I was then at a rehabilitation facility for 6 weeks, which felt like forever. The doctor there told me I'd probably never walk again. That was the first time I broke down & cried like crazy, hugging and crying on my mom’s shoulder, asking "why me?" I eventually brushed off what the doctor said & put in my head that I’d walk again no matter what. I called myself "the confident cripple.” I worked my ass off in rehab, did everything I had to & more. At the rehab facility, I had another optic neuritis attack. This attack was terrible- going almost completely blind. After a dose of IV steroids, my vision came back almost instantly. I went back to the rehab facility and knew I’d have to work my ass off if I wanted to walk. I was able to walk with a walker in a few weeks & was released. Slowly gaining more strength & feeling in my legs I’d do laps around the house with my walker. After a couple months of pushing myself at home and going to rehab multiple times a week, I ditched the walker & traded it for a cane. A few weeks w/the cane, I felt confident I didn't need it & stopped using it against doctors’ advice.

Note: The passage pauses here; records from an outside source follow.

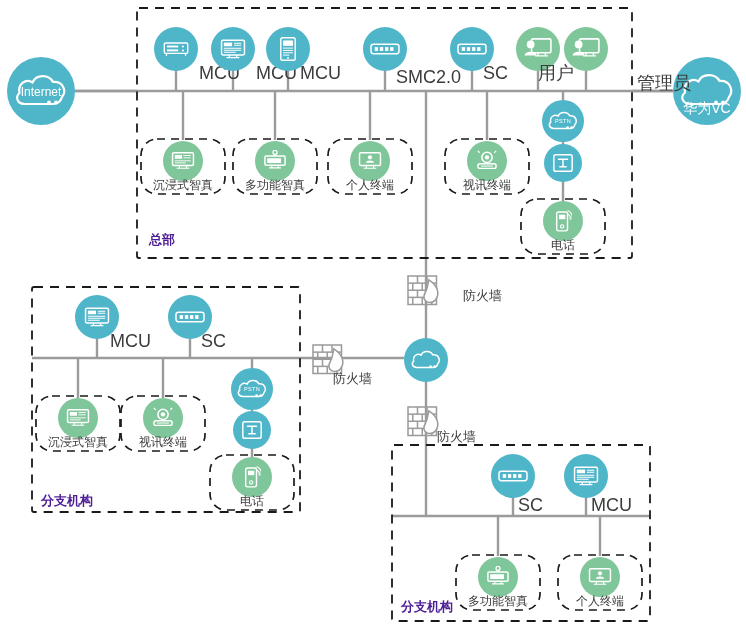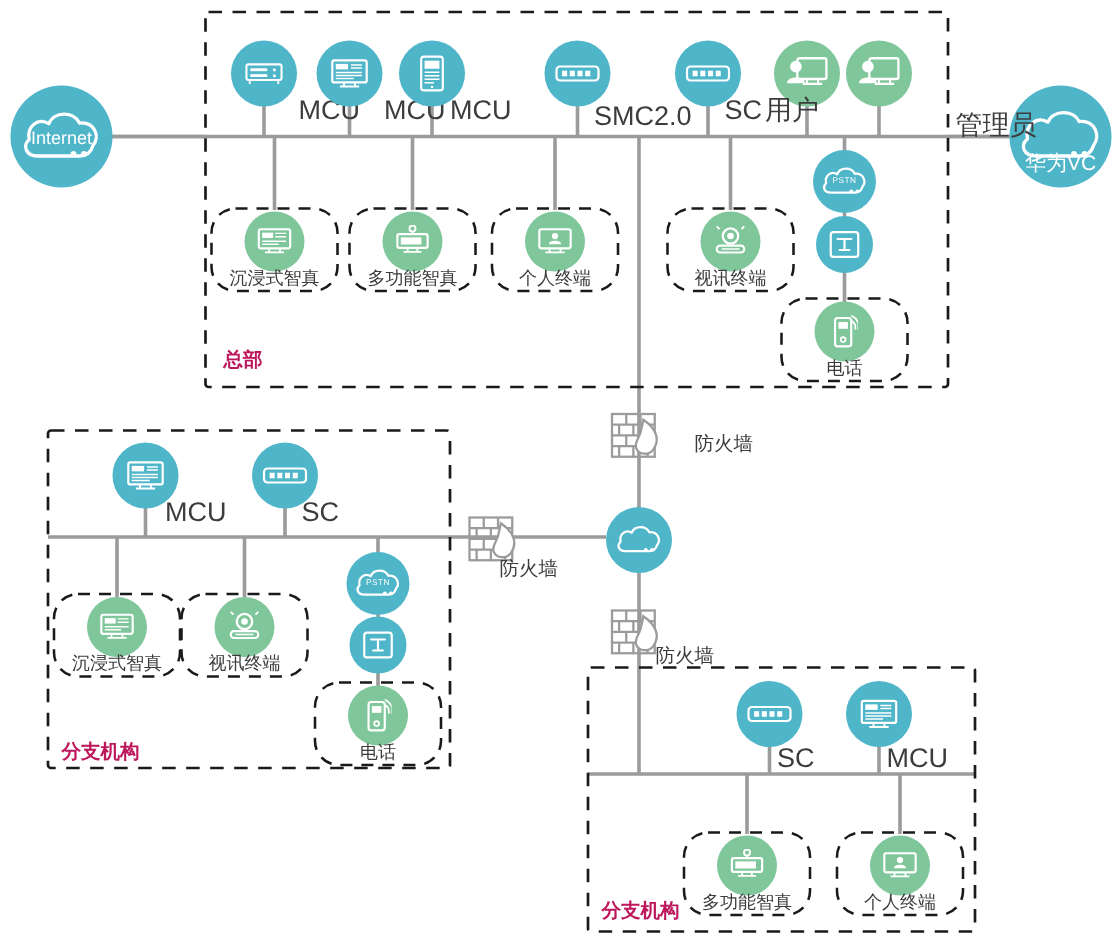--- a/index.html
+++ b/index.html
@@ -274,7 +274,7 @@
       <path d="M1.5 20 C1.5 14.5, 14.5 14.5, 14.5 20 Z" fill="#ffffff"></path>
     </svg>
   </div>
-  <div class="nlabel" style="left:510px;top:66px;transform:translate(0,0);">用户</div>
+  <div class="nlabel" style="left:538px;top:66px;transform:translate(0,0);">用户</div>
 
   <div class="node green" style="left:586px;top:49px;width:44px;height:44px;">
     <svg width="30" height="24" viewBox="0 0 32 26">

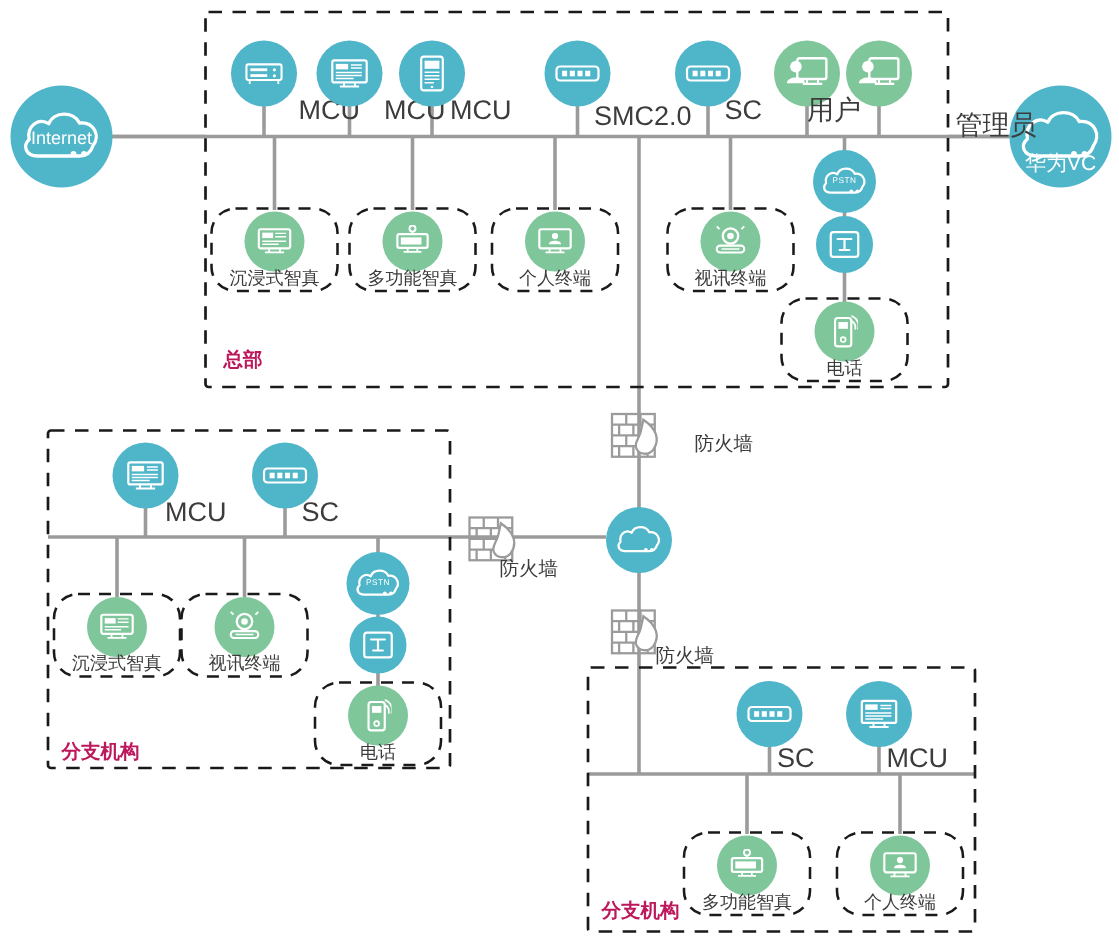--- a/index.html
+++ b/index.html
@@ -15,7 +15,7 @@
 
   .nlabel{position:absolute;transform:translate(-50%,0);white-space:nowrap;
           color:#3c3c3c;font-size:18px;line-height:14px;}
-  .zonelabel{position:absolute;font-weight:bold;font-size:13px;color:#be185d;white-space:nowrap;}
+  .zonelabel{position:absolute;font-weight:bold;font-size:13px;color:#4c1d95;white-space:nowrap;}
   .fwlabel{position:absolute;font-size:13px;color:#3c3c3c;white-space:nowrap;}
   .cloudtext{position:absolute;transform:translate(-50%,-50%);color:#ffffff;
              white-space:nowrap;text-align:right;pointer-events:none;}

I had an appointment w/an amazing neurologist at the Cleveland Clinic Mellen Center, and we discussed my treatment options. As luck would have it, a clinical trial for NMO was about to start. The drug removes B cells from your body. All I know is that B cells are thought to play a big role in NMO, so removing them should help. I stayed on low dose steroids until the trial started. I was the 1st person with NMO to be in it. This was a double-blind trial, so I didn’t know if I was on the drug until I had an optic neuritis attack after a few months. It’s been 4 years, and I’ve only had 1 relapse, just a few weeks ago.